BUSTED BUTTE PHASE 2: ANALYSIS OF POST-TEST MINEBACK AND OVERCORE ROCK SAMPLES


GROFFMAN, A.R., Los Alamos National Laboratory, Los Alamos, NM 87544, TURIN, H.J., MCGRAW, M.A., JONES, C.L., SCISM, C.D. and SOLL, W.E., groffman@lanl.gov

A complex tracer mixture was injected continuously for over two years into a 10 x 10 x 7 m block of tuff as part of the unsaturated-zone (UZ) tracer test at Busted Butte. The test was designed to address uncertainties associated with flow and transport models within the Topopah Springs and Calico Hills tuffs. The tracer mixture included nonreactive (Br, I, and FBAs) and reactive tracers (Li, Ce, Sm, Ni, Co, and Mn) and synthetic colloids. Once injection was completed, samples from the block were collected in two ways. Overcores were taken from around and below injection holes. Then, the entire block was excavated via mineback – during which progressive vertical planes of the block were exposed. Samples from the overcores and mineback were analyzed to determine the distribution of tracers on different spatial scales than available from collection borehole data.

Rock analyses confirmed collection pad results that the nonreactive tracers, Br and FBAs, moved several meters. Furthermore, Br and FBAs are observed above and lateral to the injector planes suggesting that capillarity was an important process for tracer movement. Lithium, the most mobile of the metals, was transported on a scale of meters. This is consistent with laboratory sorption measurements and observed breakthrough on the collection pads. Co and Ni show transport distances of tens of cm, while Sm and Ce moved far less, possibly due to precipitation and sorption effects.

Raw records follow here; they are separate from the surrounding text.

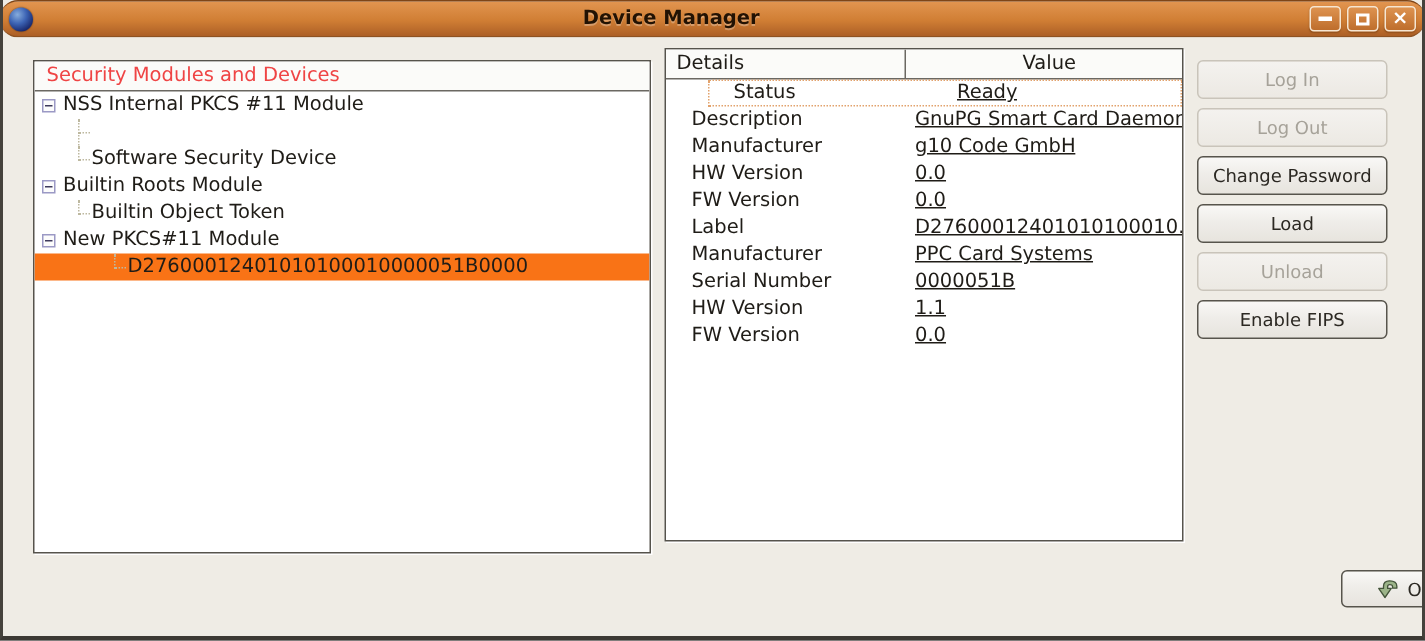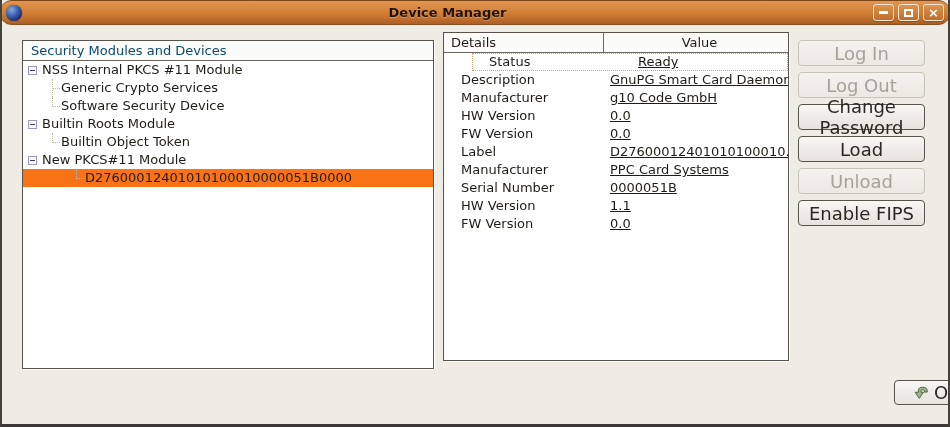--- a/index.html
+++ b/index.html
@@ -40,21 +40,21 @@
   
   .panel{
     position:absolute;background:#FFFFFF;border:1px solid #56534C;
     box-shadow:1px 1px 0 rgba(255,255,255,0.95);overflow:hidden;
   }
   .tree-panel{left:20px;top:40px;width:412px;height:329px;}
   .details-panel{left:441px;top:32px;width:346px;height:329px;}
   .panel-header{
     height:20px;line-height:19px;background:#FBFBF9;
     border-bottom:1px solid #6B6862;padding-left:8px;
-    color:#0c4a6e;white-space:nowrap;overflow:hidden;
+    color:#ef4444;white-space:nowrap;overflow:hidden;
   }
   .dp-header{display:flex;height:20px;background:#FBFBF9;border-bottom:1px solid #6B6862;}
   .dp-col1{width:160px;line-height:19px;padding-left:7px;border-right:1px solid #6B6862;}
   .dp-col2{flex:1;line-height:19px;padding-left:7px;text-align:center;}
   
   .tree-row{display:flex;align-items:center;height:18px;line-height:18px;white-space:nowrap;cursor:default;}
   .tree-row.selected{background:#f97316;padding-left:24px;}
   .expander{
     width:9px;height:9px;border:1px solid #9B99C5;background:#FCFCFC;
     margin:0 4px 0 5px;position:relative;flex:none;
@@ -68,21 +68,21 @@
   
   .d-row{display:flex;height:18px;line-height:18px;white-space:nowrap;cursor:default;}
   .d-row.focused{outline:1px dotted #E2A26C;outline-offset:-1px;margin-left:28px;}
   .d-label{width:160px;flex:none;padding-left:17px;}
   .d-value{padding-left:6px;overflow:hidden;text-decoration:underline;}
   
   .side-buttons{position:absolute;left:796px;top:40px;width:127px;display:flex;flex-direction:column;gap:6px;}
   .btn{
     height:26px;border:1px solid #57544C;border-radius:4px;
     background:linear-gradient(to bottom,#F9F8F6 0%,#EFEDE9 45%,#E7E4DE 100%);
-    font-family:inherit;font-size:18px;color:#2B2822;
+    font-family:inherit;font-size:12px;color:#2B2822;
     display:flex;align-items:center;justify-content:center;gap:5px;
     padding:0 4px;cursor:default;
   }
   .btn:disabled{border-color:#C9C4BA;color:#A6A299;background:linear-gradient(to bottom,#F4F2EF,#ECE9E3);}
   .ok-btn{position:absolute;left:892px;top:380px;width:85px;height:25px;align-items:center;}
   .ok-icon{flex:none;}
 </style>
 </head>
 <body>
 
@@ -108,21 +108,20 @@
     <div class="panel-header">Security Modules and Devices</div>
     <div id="tree-body">
         <div class="tree-row">
     <span class="expander"></span>
 
     <span class="tree-label">NSS Internal PKCS #11 Module</span>
   </div>
         <div class="tree-row">
 
     <span class="connector tee"></span>
-    <span class="tree-label">Generic Crypto Services</span>
   </div>
         <div class="tree-row">
 
     <span class="connector corner"></span>
     <span class="tree-label">Software Security Device</span>
   </div>
         <div class="tree-row">
     <span class="expander"></span>
 
     <span class="tree-label">Builtin Roots Module</span>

Colloid transport was assessed using 1 ft3 blocks extracted from the BB Phase 2 block. In the Calico Hills material, after 15 L of water was injected over 3.5 months, less than 1% of the colloids injected were recovered. Flow patterns in the block indicate that water injected at the center imbibed outward from the injection point. In a block taken from a boundary of the Calico Hills ashfall layer, breakthrough was observed only due to fractures formed during drying of the block. The colloid transport module for FEHM was tested against colloid data from the 1 ft3 block scale laboratory experiments with excellent agreement.